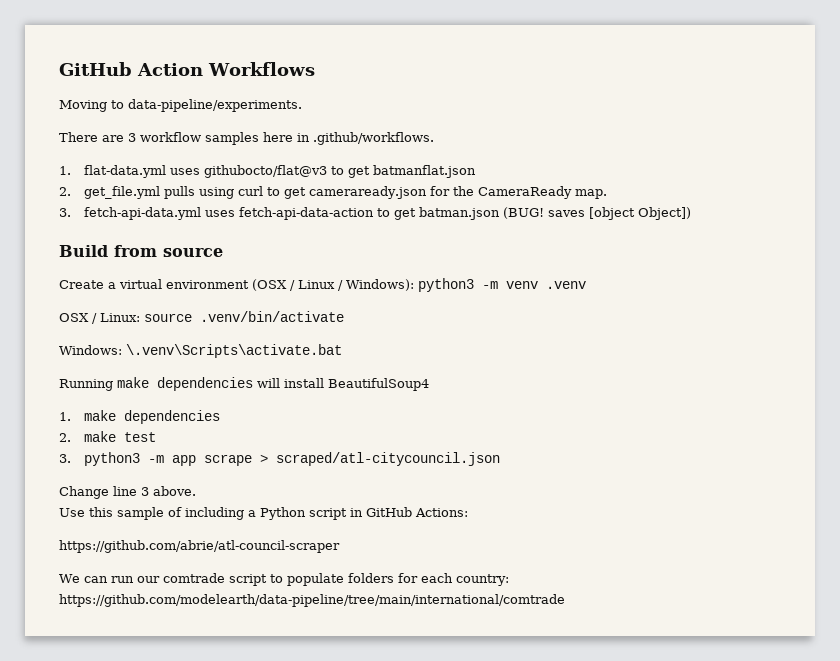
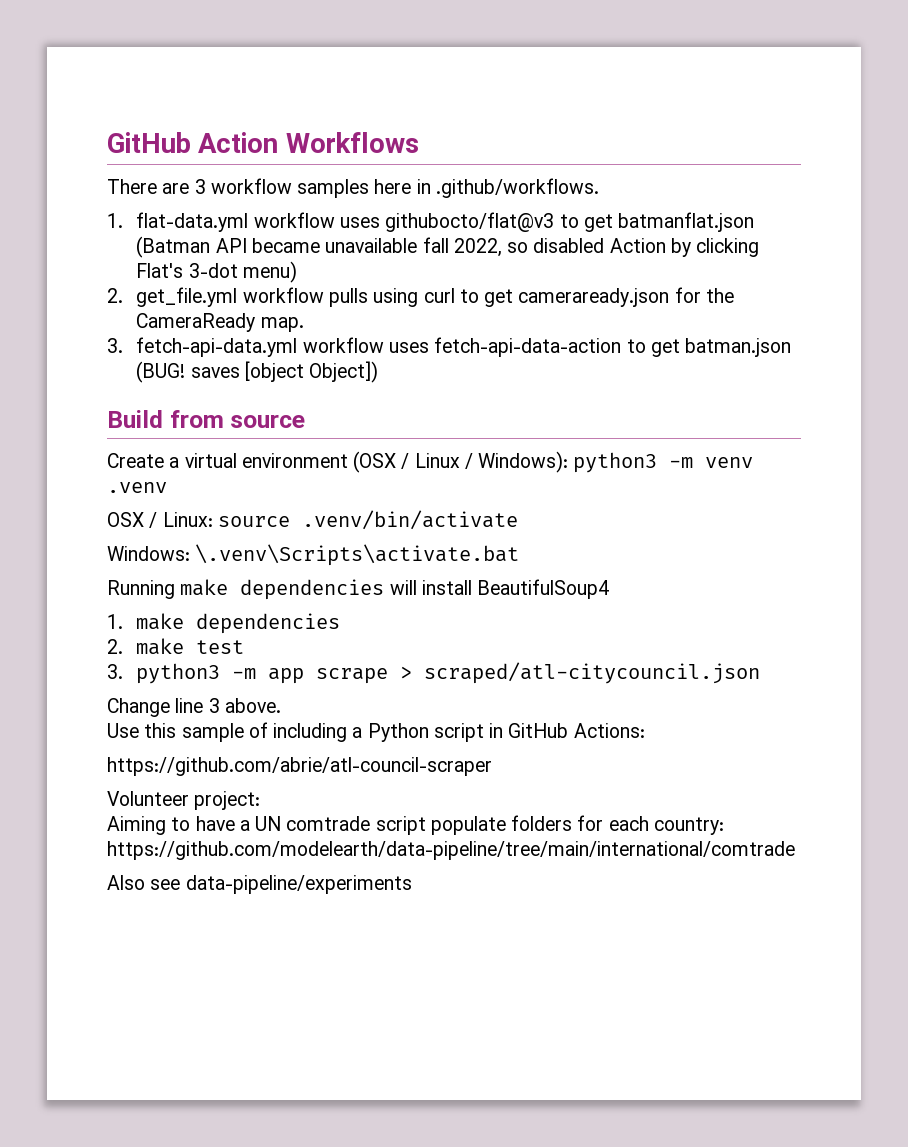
- Moving to data-pipeline/experiments.
- 1. flat-data.yml uses githubocto/flat@v3 to get batmanflat.json
+ 1. flat-data.yml workflow uses githubocto/flat@v3 to get batmanflat.json (Batman API became unavailable fall 2022, so disabled Action by clicking Flat's 3-dot menu)
- 2. get_file.yml pulls using curl to get cameraready.json for the CameraReady map.
+ 2. get_file.yml workflow pulls using curl to get cameraready.json for the CameraReady map.
- 3. fetch-api-data.yml uses fetch-api-data-action to get batman.json (BUG! saves [object Object])
+ 3. fetch-api-data.yml workflow uses fetch-api-data-action to get batman.json (BUG! saves [object Object])
- We can run our comtrade script to populate folders for each country: https://github.com/modelearth/data-pipeline/tree/main/international/comtrade
+ Volunteer project:
+ Aiming to have a UN comtrade script populate folders for each country: https://github.com/modelearth/data-pipeline/tree/main/international/comtrade
+ Also see data-pipeline/experiments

──────

§ **WHAT TO PRODUCE**
The answer consists of the records repeated exactly, without any images.

§ **RESULT FOR THIS EXERCISE**
- Moving to data-pipeline/experiments.
- 1. flat-data.yml uses githubocto/flat@v3 to get batmanflat.json
+ 1. flat-data.yml workflow uses githubocto/flat@v3 to get batmanflat.json (Batman API became unavailable fall 2022, so disabled Action by clicking Flat's 3-dot menu)
- 2. get_file.yml pulls using curl to get cameraready.json for the CameraReady map.
+ 2. get_file.yml workflow pulls using curl to get cameraready.json for the CameraReady map.
- 3. fetch-api-data.yml uses fetch-api-data-action to get batman.json (BUG! saves [object Object])
+ 3. fetch-api-data.yml workflow uses fetch-api-data-action to get batman.json (BUG! saves [object Object])
- We can run our comtrade script to populate folders for each country: https://github.com/modelearth/data-pipeline/tree/main/international/comtrade
+ Volunteer project:
+ Aiming to have a UN comtrade script populate folders for each country: https://github.com/modelearth/data-pipeline/tree/main/international/comtrade
+ Also see data-pipeline/experiments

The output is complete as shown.